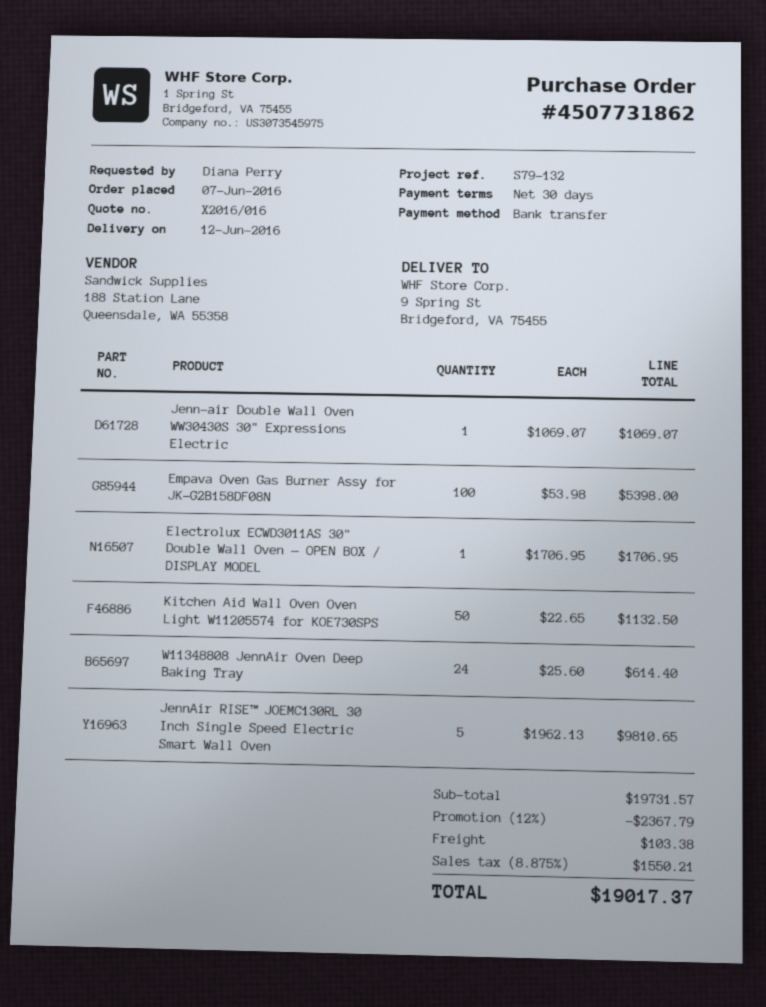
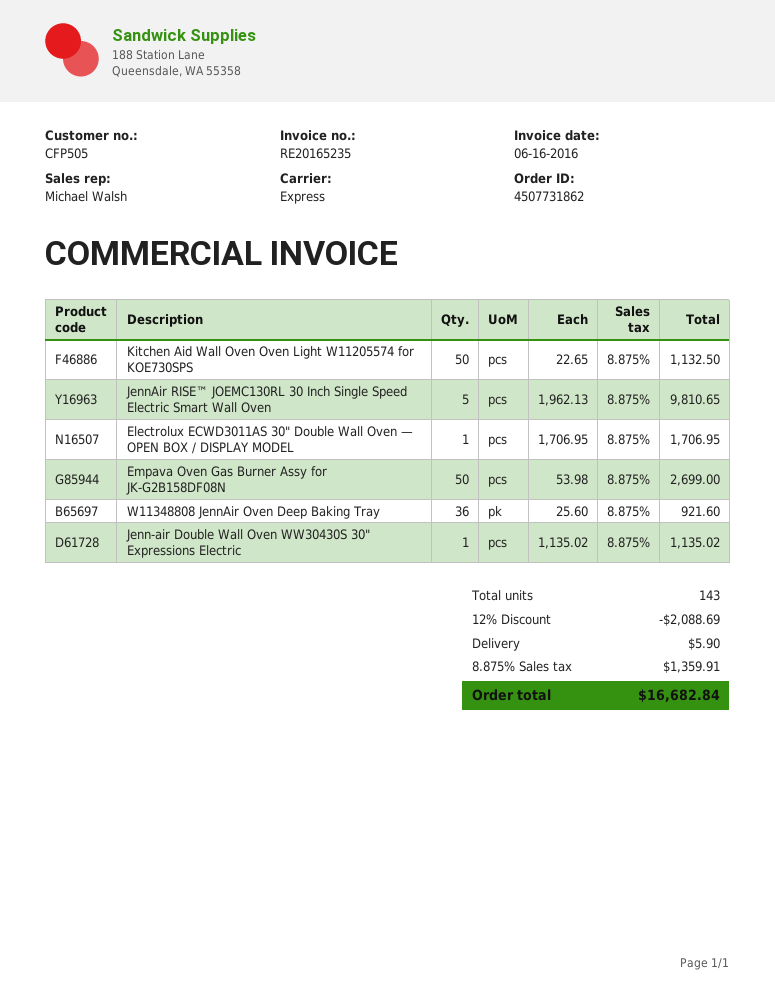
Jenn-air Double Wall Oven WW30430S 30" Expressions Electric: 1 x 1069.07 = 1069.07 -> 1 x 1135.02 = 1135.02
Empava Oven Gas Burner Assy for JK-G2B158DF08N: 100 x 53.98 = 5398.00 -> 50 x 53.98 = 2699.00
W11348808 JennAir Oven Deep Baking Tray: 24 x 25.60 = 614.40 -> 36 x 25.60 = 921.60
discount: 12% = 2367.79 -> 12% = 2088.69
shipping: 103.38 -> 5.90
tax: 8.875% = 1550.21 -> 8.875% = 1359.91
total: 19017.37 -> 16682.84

■ **INSTRUCTIONS FOR THE TASK**
In the listing above, find every line with the word "Oven" and copy it.

■ **OUTPUT FOR THIS TASK**
Jenn-air Double Wall Oven WW30430S 30" Expressions Electric: 1 x 1069.07 = 1069.07 -> 1 x 1135.02 = 1135.02
Empava Oven Gas Burner Assy for JK-G2B158DF08N: 100 x 53.98 = 5398.00 -> 50 x 53.98 = 2699.00
W11348808 JennAir Oven Deep Baking Tray: 24 x 25.60 = 614.40 -> 36 x 25.60 = 921.60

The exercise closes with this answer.